- **What you are asked to do**: Only the records, exactly as written, belong in the answer; pictures do not.

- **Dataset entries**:
+++++
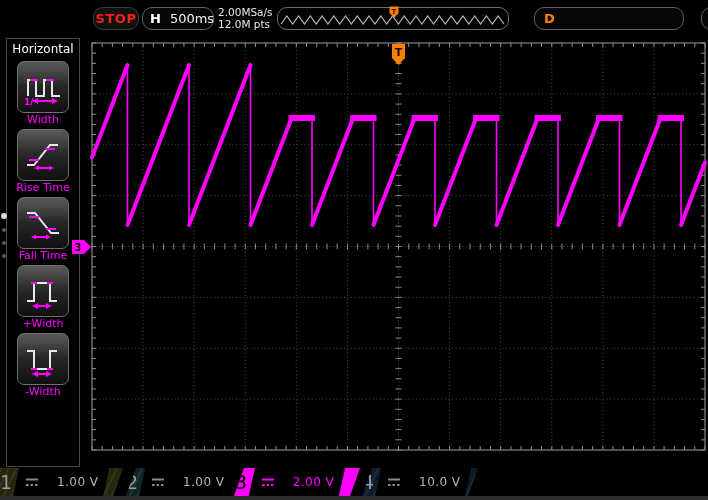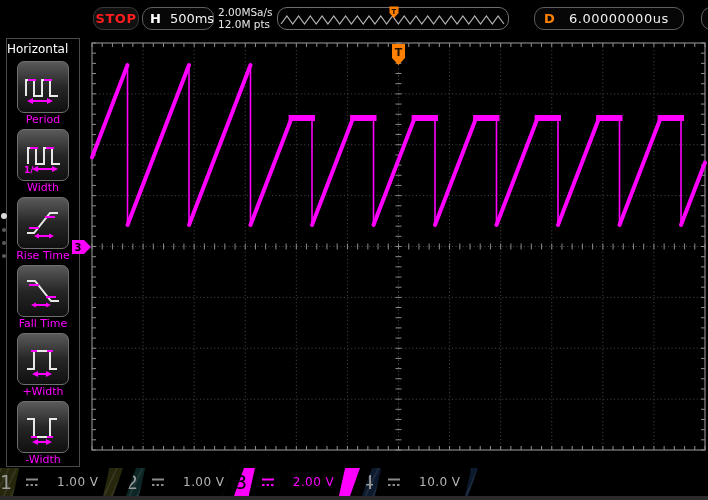--- a/index.html
+++ b/index.html
@@ -87,7 +87,6 @@
     </div>
     <div class="tb-box d-box">
       <span class="dl">D</span>
-      <span class="dv">6.00000000us</span>
     </div>
     <div class="tb-box t-sliver"></div>
   </div>

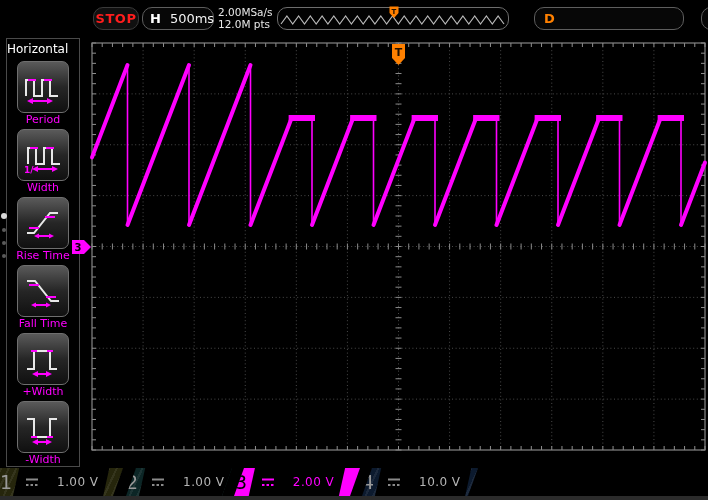--- a/index.html
+++ b/index.html
@@ -27,7 +27,7 @@
   
   .sidebar{position:absolute;left:6px;top:38px;width:74px;height:429px;background:#000;
            border:1px solid #4a4a4a;box-sizing:border-box;}
-  .sb-title{color:#fff;font-size:12px;text-align:left;padding:3px 0 2px 0;}
+  .sb-title{color:#fff;font-size:12px;text-align:center;padding:3px 0 2px 0;}
   .sb-item{width:100%;margin-top:3px;text-align:center;cursor:pointer;}
   .sb-btn{width:50px;height:50px;margin:0 auto;border:1px solid #6f6f6f;border-radius:7px;
           background:linear-gradient(180deg,#5a5a5a,#262626 50%,#101010);

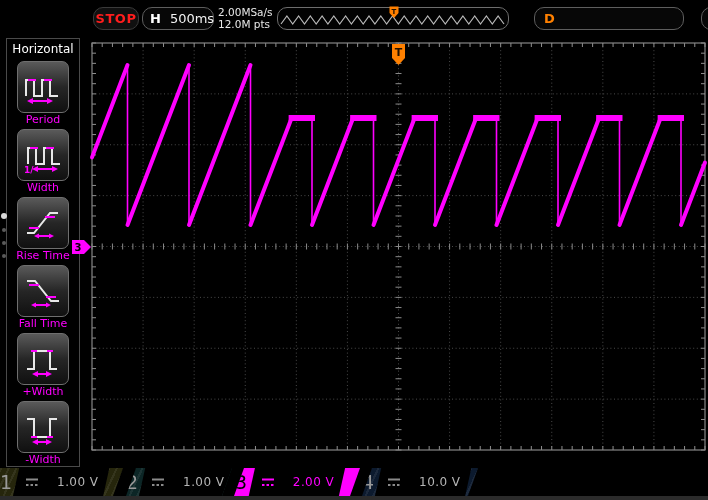--- a/index.html
+++ b/index.html
@@ -94,18 +94,6 @@
   <div class="sidebar">
     <div class="sb-title">Horizontal</div>
 
-    <div class="sb-item">
-      <div class="sb-btn">
-        <svg width="40" height="40">
-          <path class="icon-wave" d="M3 29 V13 H11 V29 H19 V13 H27 V29 H35"></path>
-          <path class="icon-mark" d="M5 13 H13 M21 13 H29"></path>
-          <path class="icon-mark" d="M9 34 H25" stroke-width="1.6"></path>
-          <polygon class="icon-markfill" points="4,34 10,31 10,37"></polygon>
-          <polygon class="icon-markfill" points="30,34 24,31 24,37"></polygon>
-        </svg>
-      </div>
-      <span class="sb-label">Period</span>
-    </div>
 
     <div class="sb-item">
       <div class="sb-btn">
+++++
- **Response to the task**:
--- a/index.html
+++ b/index.html
@@ -87,7 +87,6 @@
     </div>
     <div class="tb-box d-box">
       <span class="dl">D</span>
-      <span class="dv">6.00000000us</span>
     </div>
     <div class="tb-box t-sliver"></div>
   </div>

--- a/index.html
+++ b/index.html
@@ -27,7 +27,7 @@
   
   .sidebar{position:absolute;left:6px;top:38px;width:74px;height:429px;background:#000;
            border:1px solid #4a4a4a;box-sizing:border-box;}
-  .sb-title{color:#fff;font-size:12px;text-align:left;padding:3px 0 2px 0;}
+  .sb-title{color:#fff;font-size:12px;text-align:center;padding:3px 0 2px 0;}
   .sb-item{width:100%;margin-top:3px;text-align:center;cursor:pointer;}
   .sb-btn{width:50px;height:50px;margin:0 auto;border:1px solid #6f6f6f;border-radius:7px;
           background:linear-gradient(180deg,#5a5a5a,#262626 50%,#101010);

--- a/index.html
+++ b/index.html
@@ -94,18 +94,6 @@
   <div class="sidebar">
     <div class="sb-title">Horizontal</div>
 
-    <div class="sb-item">
-      <div class="sb-btn">
-        <svg width="40" height="40">
-          <path class="icon-wave" d="M3 29 V13 H11 V29 H19 V13 H27 V29 H35"></path>
-          <path class="icon-mark" d="M5 13 H13 M21 13 H29"></path>
-          <path class="icon-mark" d="M9 34 H25" stroke-width="1.6"></path>
-          <polygon class="icon-markfill" points="4,34 10,31 10,37"></polygon>
-          <polygon class="icon-markfill" points="30,34 24,31 24,37"></polygon>
-        </svg>
-      </div>
-      <span class="sb-label">Period</span>
-    </div>
 
     <div class="sb-item">
       <div class="sb-btn">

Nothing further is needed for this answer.